* **Activity**: Comb through the entries for "evidencias" and pull out each line that holds it.

* **Supplied data**:
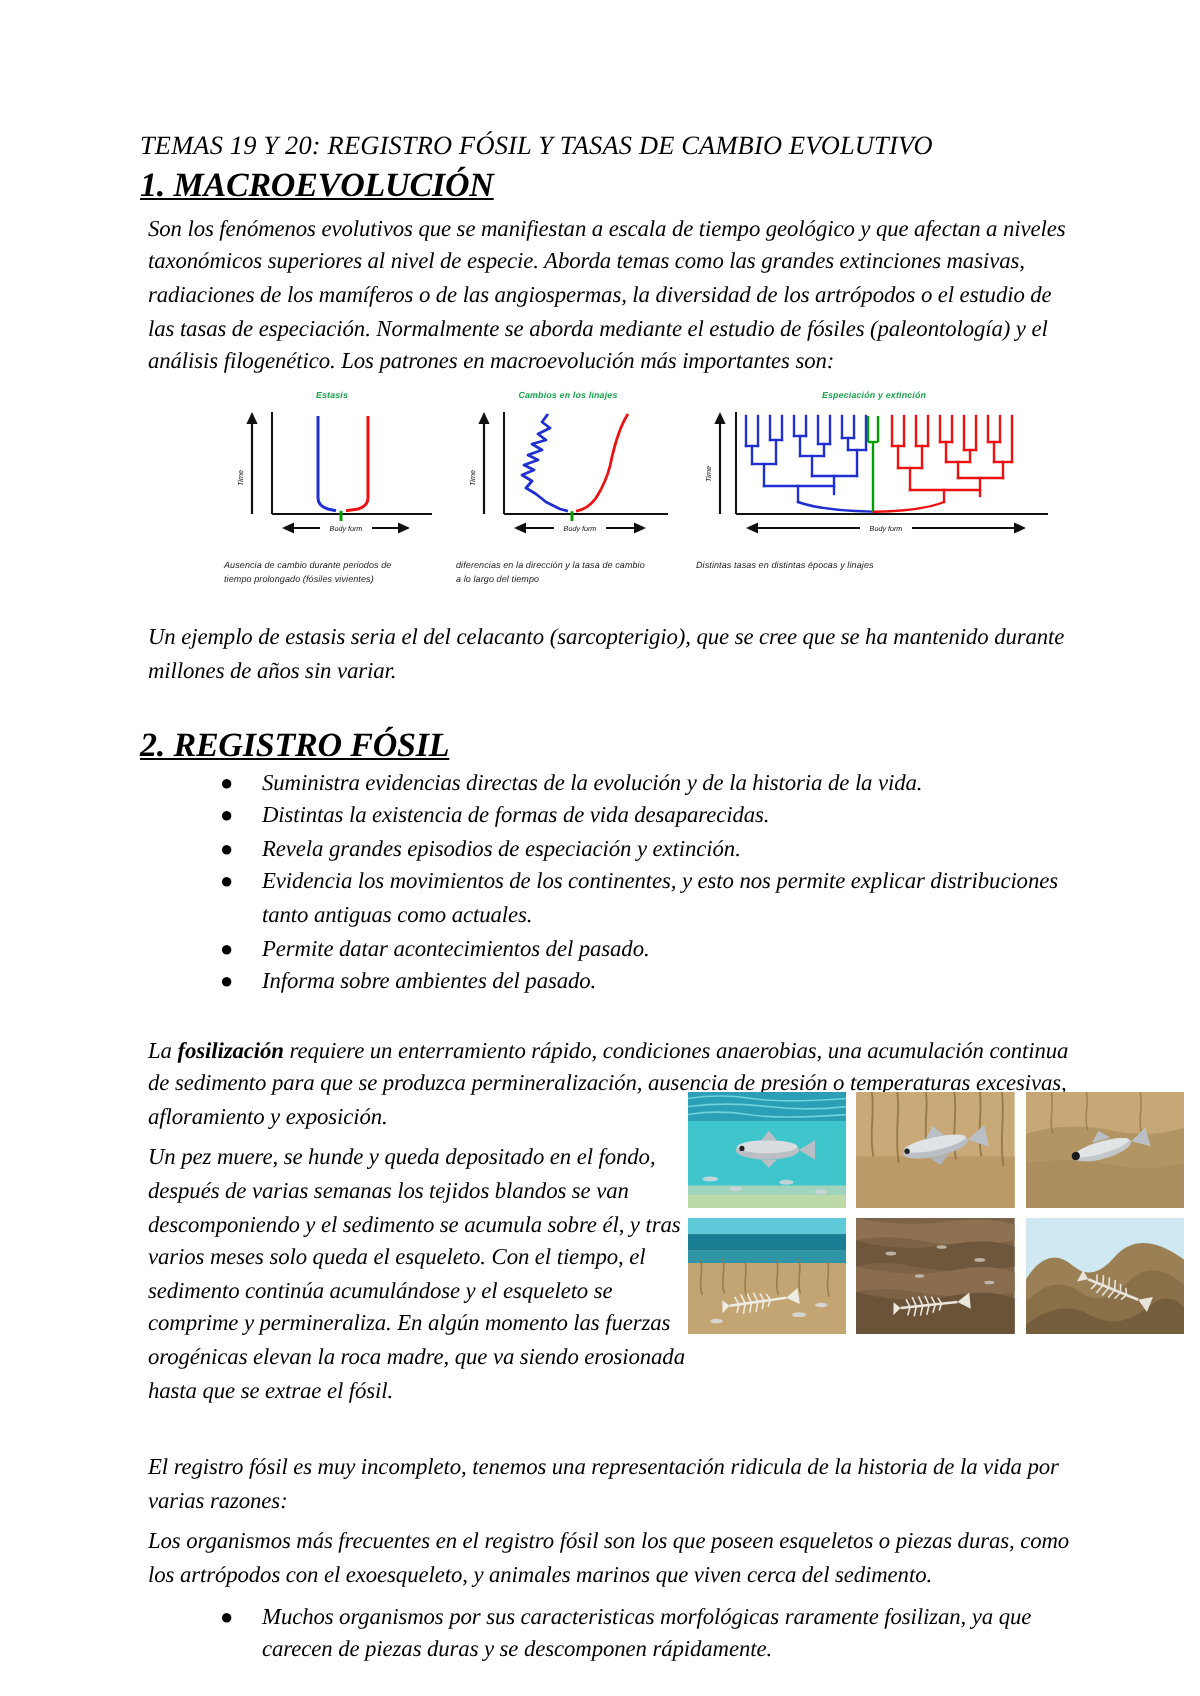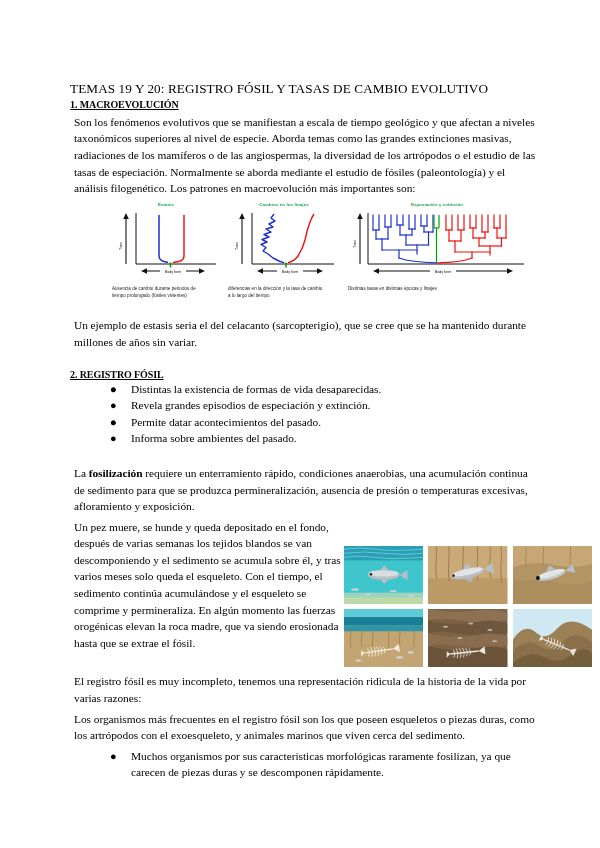--- a/index.html
+++ b/index.html
@@ -19,8 +19,9 @@
     width: 600px;
     height: 848px;
     box-sizing: border-box;
-    padding: 80px 60px 0 70px;
+    padding: 64px 60px 0 70px;
     position: relative;
+    font-style: italic;
   }
   .doc-title {
     font-size: 13.2px;

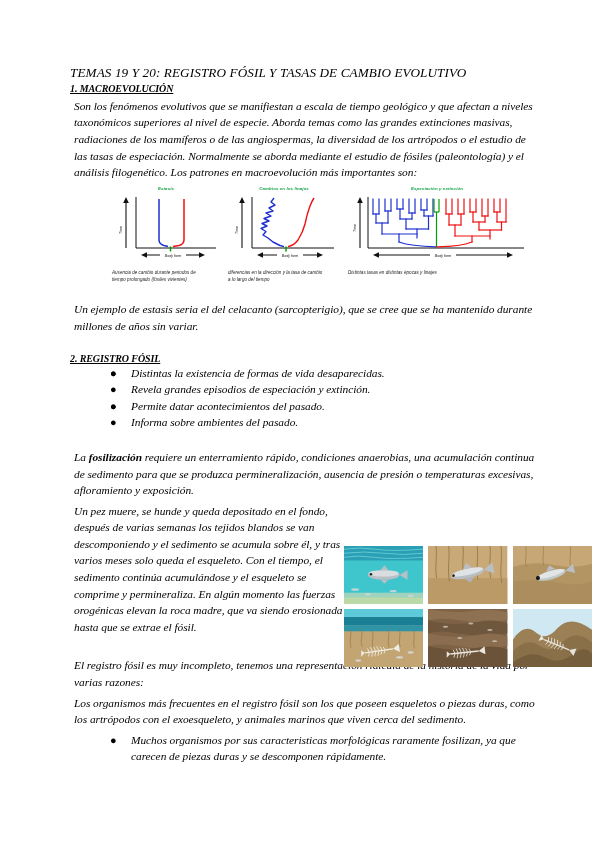--- a/index.html
+++ b/index.html
@@ -32,7 +32,7 @@
     white-space: nowrap;
   }
   .section-head {
-    font-size: 10px;
+    font-size: 17px;
     font-weight: bold;
     text-decoration: underline;
     margin: 0 0 1px 0;

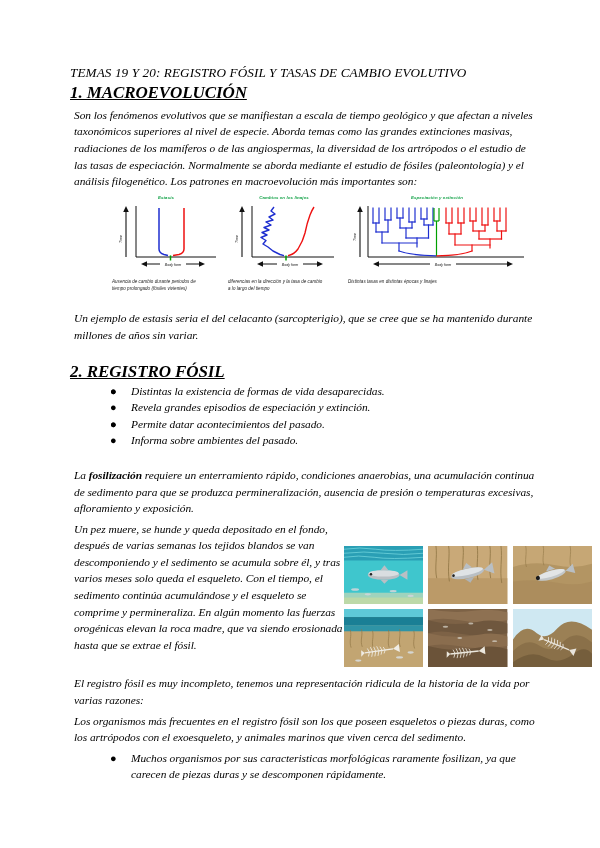--- a/index.html
+++ b/index.html
@@ -308,7 +308,7 @@
   <div class="section-head">2. REGISTRO FÓSIL</div>
 
   <ul class="bullets">
-    <li><span class="bullet-dot">●</span></li>
+    <li><span class="bullet-dot">●</span><span>Suministra evidencias directas de la evolución y de la historia de la vida.</span></li>
     <li><span class="bullet-dot">●</span><span>Distintas la existencia de formas de vida desaparecidas.</span></li>
     <li><span class="bullet-dot">●</span><span>Revela grandes episodios de especiación y extinción.</span></li>
     <li><span class="bullet-dot">●</span></li>

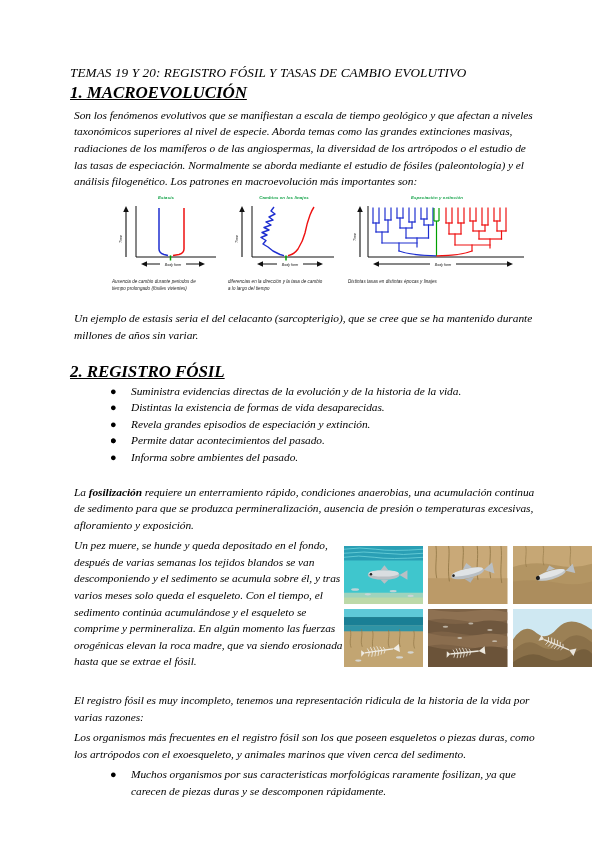--- a/index.html
+++ b/index.html
@@ -311,7 +311,7 @@
     <li><span class="bullet-dot">●</span><span>Suministra evidencias directas de la evolución y de la historia de la vida.</span></li>
     <li><span class="bullet-dot">●</span><span>Distintas la existencia de formas de vida desaparecidas.</span></li>
     <li><span class="bullet-dot">●</span><span>Revela grandes episodios de especiación y extinción.</span></li>
-    <li><span class="bullet-dot">●</span></li>
+    <li><span class="bullet-dot">●</span><span>Evidencia los movimientos de los continentes, y esto nos permite explicar distribuciones tanto antiguas como actuales.</span></li>
     <li><span class="bullet-dot">●</span><span>Permite datar acontecimientos del pasado.</span></li>
     <li><span class="bullet-dot">●</span><span>Informa sobre ambientes del pasado.</span></li>
   </ul>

* **Task solution**:
+    <li><span class="bullet-dot">●</span><span>Suministra evidencias directas de la evolución y de la historia de la vida.</span></li>
     <li><span class="bullet-dot">●</span><span>Suministra evidencias directas de la evolución y de la historia de la vida.</span></li>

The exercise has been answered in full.